▶ [Data supplied]:
= Beginning of Section =

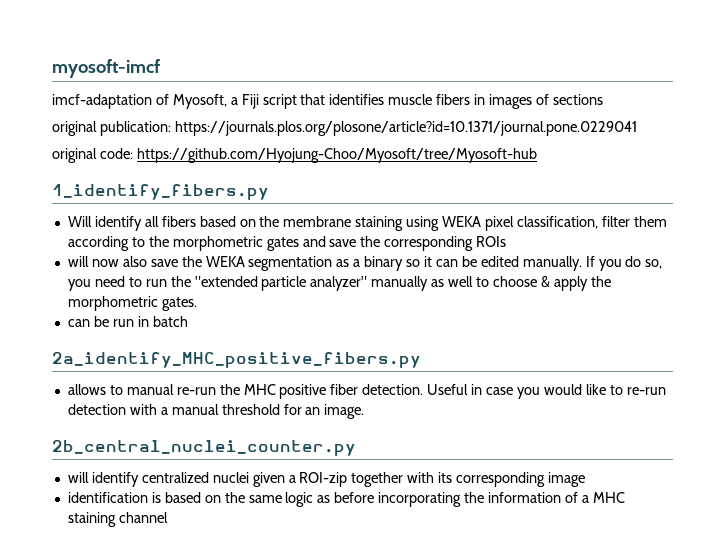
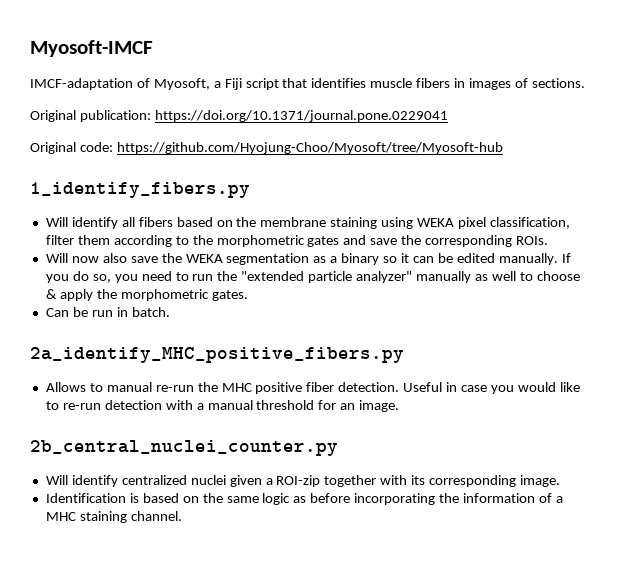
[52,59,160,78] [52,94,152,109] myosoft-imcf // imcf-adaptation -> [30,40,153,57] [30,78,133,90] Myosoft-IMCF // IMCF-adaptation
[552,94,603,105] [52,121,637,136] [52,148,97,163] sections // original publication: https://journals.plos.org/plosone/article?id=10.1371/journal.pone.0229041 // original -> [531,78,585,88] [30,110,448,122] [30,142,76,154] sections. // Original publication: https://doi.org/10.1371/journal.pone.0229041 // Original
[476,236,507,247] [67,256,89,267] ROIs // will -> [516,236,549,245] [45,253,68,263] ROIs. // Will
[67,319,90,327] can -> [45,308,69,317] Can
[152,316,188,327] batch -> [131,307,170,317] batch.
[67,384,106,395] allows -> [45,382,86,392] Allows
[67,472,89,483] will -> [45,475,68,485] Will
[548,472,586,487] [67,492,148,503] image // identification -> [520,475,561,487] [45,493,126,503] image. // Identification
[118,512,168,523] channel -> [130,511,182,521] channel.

= End of Section =
= Beginning of Section =

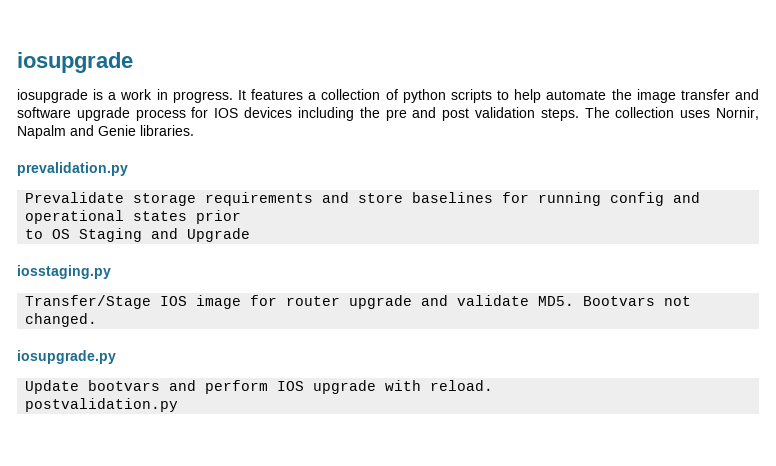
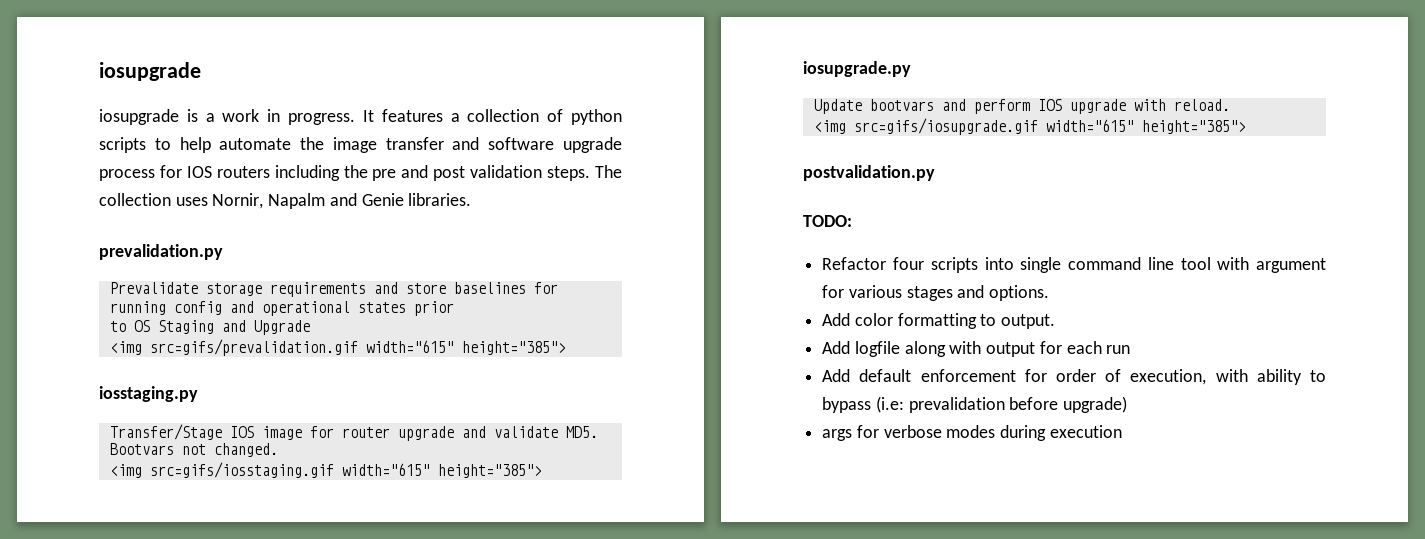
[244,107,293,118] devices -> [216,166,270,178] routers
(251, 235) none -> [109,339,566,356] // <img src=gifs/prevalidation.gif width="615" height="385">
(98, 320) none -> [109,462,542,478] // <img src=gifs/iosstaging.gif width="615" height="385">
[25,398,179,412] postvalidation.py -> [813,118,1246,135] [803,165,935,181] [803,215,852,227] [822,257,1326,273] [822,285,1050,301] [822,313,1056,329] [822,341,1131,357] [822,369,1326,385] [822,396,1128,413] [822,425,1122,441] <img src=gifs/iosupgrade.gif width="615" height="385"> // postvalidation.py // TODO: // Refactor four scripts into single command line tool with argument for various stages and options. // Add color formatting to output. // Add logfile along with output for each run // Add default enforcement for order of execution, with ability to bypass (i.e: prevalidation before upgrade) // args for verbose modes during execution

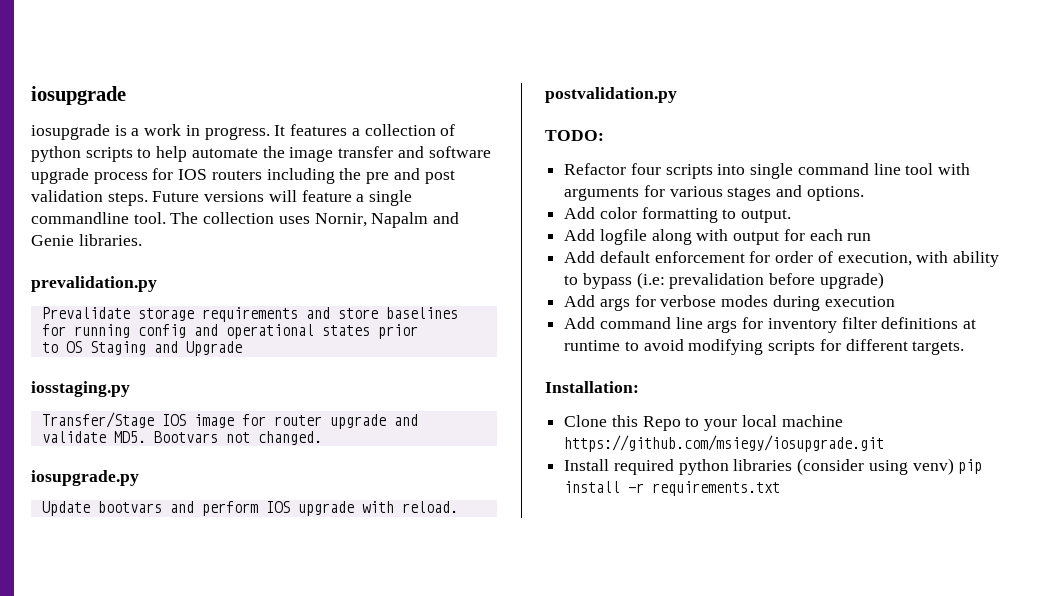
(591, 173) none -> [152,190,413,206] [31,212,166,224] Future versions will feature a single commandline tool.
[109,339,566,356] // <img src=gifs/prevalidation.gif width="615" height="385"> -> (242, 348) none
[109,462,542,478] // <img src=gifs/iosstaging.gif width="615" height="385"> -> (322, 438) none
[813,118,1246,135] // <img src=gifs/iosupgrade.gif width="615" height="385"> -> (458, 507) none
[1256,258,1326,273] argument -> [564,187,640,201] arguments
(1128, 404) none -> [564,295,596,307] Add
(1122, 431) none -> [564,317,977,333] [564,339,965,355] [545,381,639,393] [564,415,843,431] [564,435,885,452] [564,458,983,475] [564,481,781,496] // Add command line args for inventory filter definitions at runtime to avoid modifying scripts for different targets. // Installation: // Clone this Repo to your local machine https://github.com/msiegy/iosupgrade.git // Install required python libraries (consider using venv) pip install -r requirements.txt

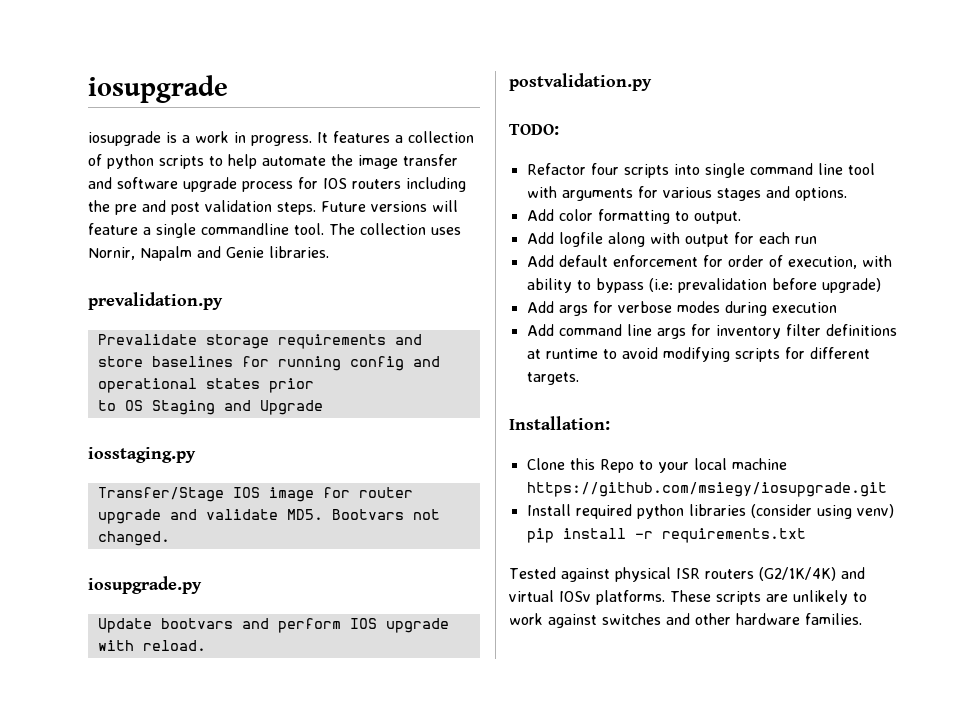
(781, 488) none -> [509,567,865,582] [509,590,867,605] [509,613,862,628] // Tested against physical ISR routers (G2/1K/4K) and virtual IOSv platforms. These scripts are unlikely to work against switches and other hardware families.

= End of Section =

Check each line above for the string "routers" and return those that contain it.

[244,107,293,118] devices -> [216,166,270,178] routers
(781, 488) none -> [509,567,865,582] [509,590,867,605] [509,613,862,628] // Tested against physical ISR routers (G2/1K/4K) and virtual IOSv platforms. These scripts are unlikely to work against switches and other hardware families.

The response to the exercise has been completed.